Every once in a while, I get it right. Last week I predicted that the premiere performance of John D'earth's Green Chemistry, his new suite for jazz band and soloists, was going to be terrific. As it turned out, "terrific" was an understatement. The fans who packed the University of Virginia's Old Cabell Auditorium last Saturday night may never forget the amazing music and stunning performances that they heard that evening.
John D'earth and members of the University of Virginia Jazz Ensemble, 26 February 2011. (Photos copyright John Edwin Mason, 2011. Click directly on any image to see a larger version.)

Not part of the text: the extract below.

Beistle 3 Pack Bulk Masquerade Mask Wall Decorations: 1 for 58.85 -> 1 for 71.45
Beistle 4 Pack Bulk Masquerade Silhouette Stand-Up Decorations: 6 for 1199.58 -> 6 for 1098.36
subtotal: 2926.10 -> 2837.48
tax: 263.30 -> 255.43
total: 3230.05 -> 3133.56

Here's what I had to say, after hearing the piece in rehearsal: Each of the five movements has a separate character -- sometimes funky and sometimes swinging. There's a lovely section in which an Afro-Latin groove propels a gorgeous interplay between flutes, tenor sax, and fluglehorn. And there are one or two occasions when the entire group erupts into short episodes of free improvisation. What's probably most impressive is the way that John has woven all of these elements into a seamless whole. It should be a terrific concert.
As I've said, it's nice to be right.
Jeff Decker, tenor sax, and John D'earth, 26 February 2011.

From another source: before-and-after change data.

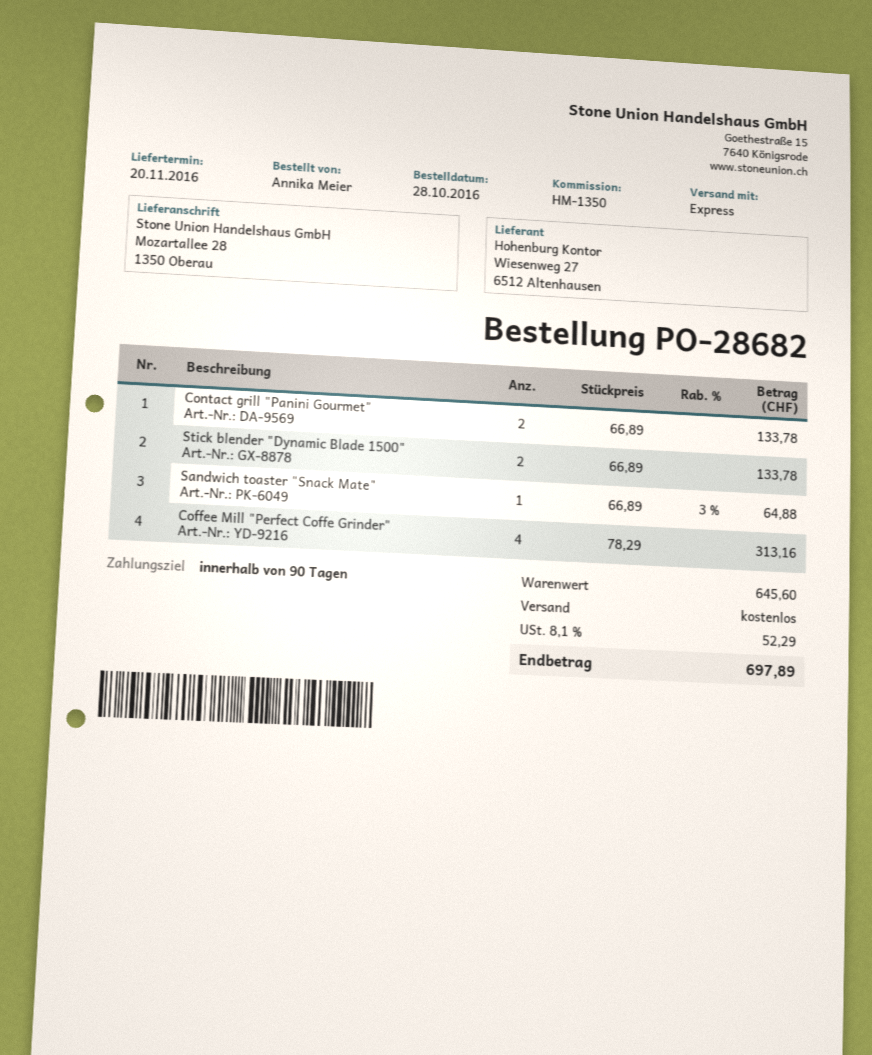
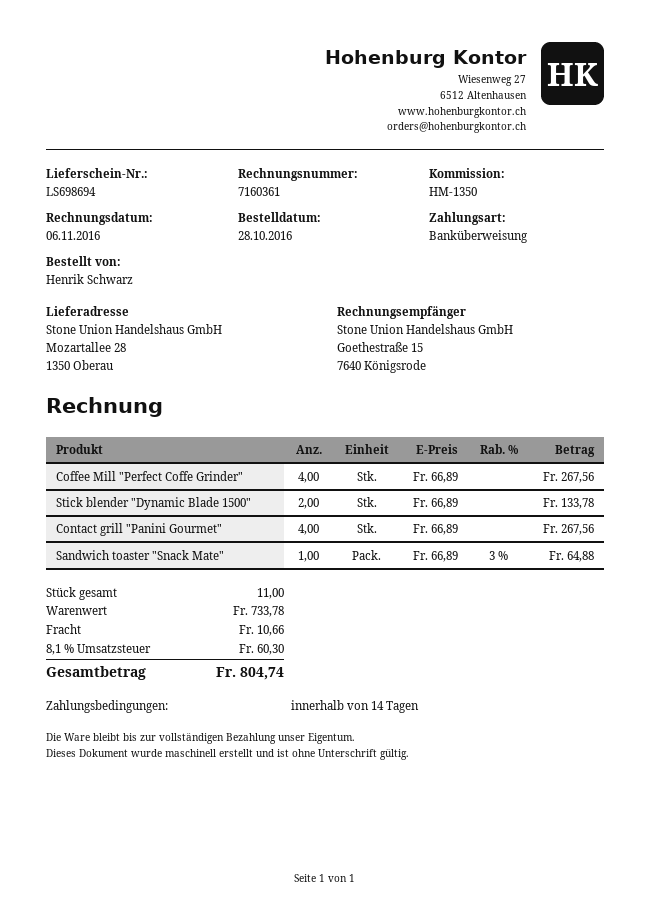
payment terms: 90 days -> 14 days
ordered by: Annika Meier -> Henrik Schwarz
Contact grill "Panini Gourmet": 2 x 66.89 = 133.78 -> 4 x 66.89 = 267.56
Coffee Mill "Perfect Coffe Grinder": 4 x 78.29 = 313.16 -> 4 x 66.89 = 267.56
subtotal: 645.60 -> 733.78
shipping: 0.00 -> 10.66
tax: 8.1% = 52.29 -> 8.1% = 60.30
total: 697.89 -> 804.74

One of John's goals in writing Green Chemistry was to foster a spontaneous give and take between the soloists -- the members of the Free Bridge Quintet, all of whom (including John) are members of the university's faculty -- and their students in the Jazz Ensemble (which John directs). He succeeded beautifully.

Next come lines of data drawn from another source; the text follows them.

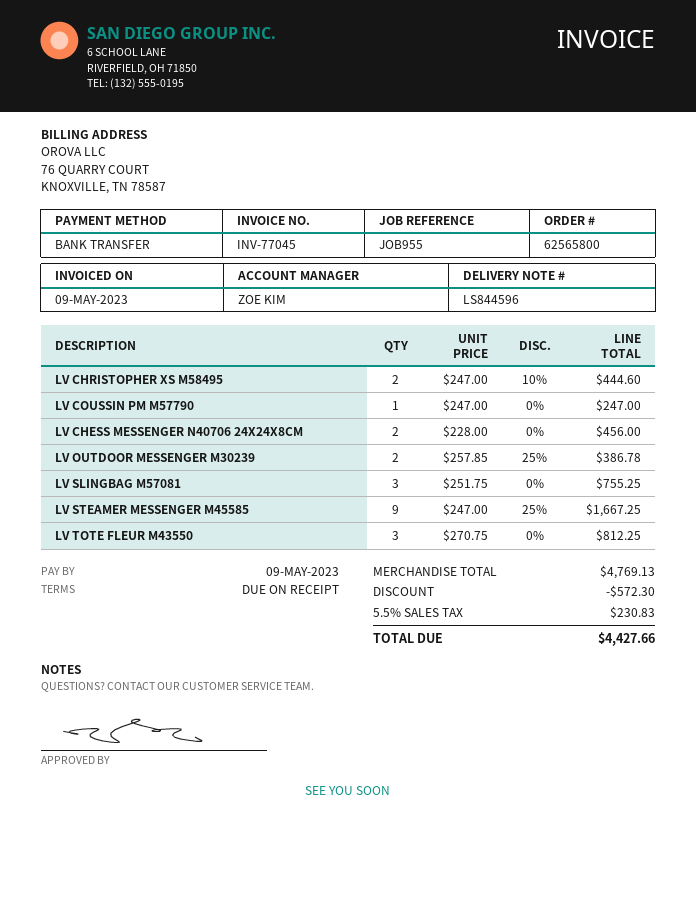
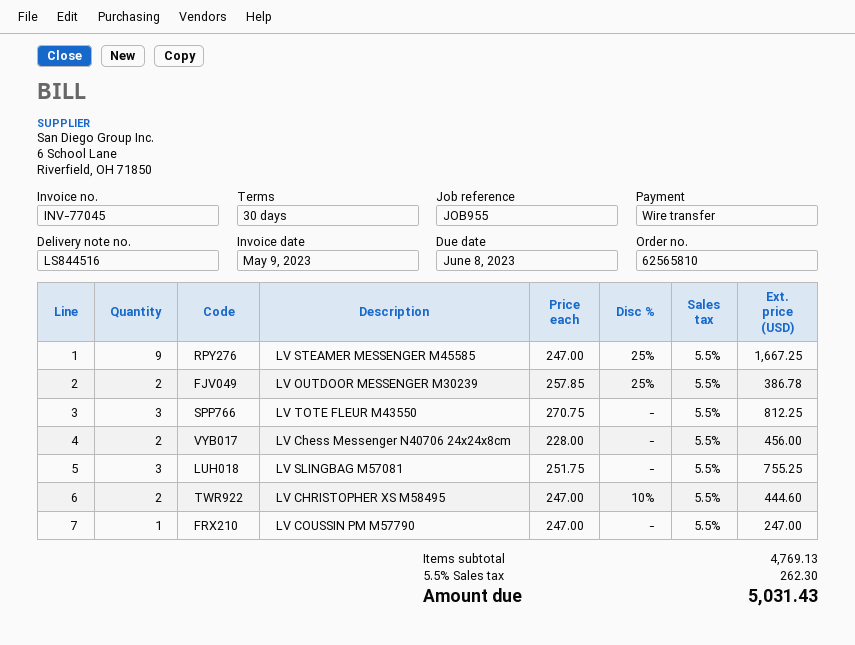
order number: 62565800 -> 62565810
delivery note number: LS844596 -> LS844516
payment terms: on receipt -> 30 days
due date: 2023-05-09 -> 2023-06-08
discount: 572.30 -> none
tax: 5.5% = 230.83 -> 5.5% = 262.30
total: 4427.66 -> 5031.43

Members of the University of Virginia Jazz Ensemble, 26 February 2011.
There were any number of remarkable collaborations, during the concert -- between Free Bridge drummer Robert Jospe and Jazz Ensemble drummers Jack Kilby and Kendrick Smith, between Free Bridge pianist Wells Hanley and Jazz Ensemble pianists Robert Meyer and Nathan Hittle, and between Free Bridge sax player Jeff Decker and Jazz Ensemble's entire woodwind section.
Pete Spaar, left, and Chris Muir, right, 26 February 2011.
Pete Spaar, of the Free Bridge Quintet, and the Jazz Ensemble's Chris Muir worked together particularly well.
It's worth noting that the title of the piece is no accident. John was inspired by his admiration for the international "Green Chemistry" movement, which encourages chemists to explore and address environmental problems. John Warner, author of the seminal book Green Chemistry: Theory and Practice, which first described the "Twelve Principles of Green Chemistry," gave a talk before the concert.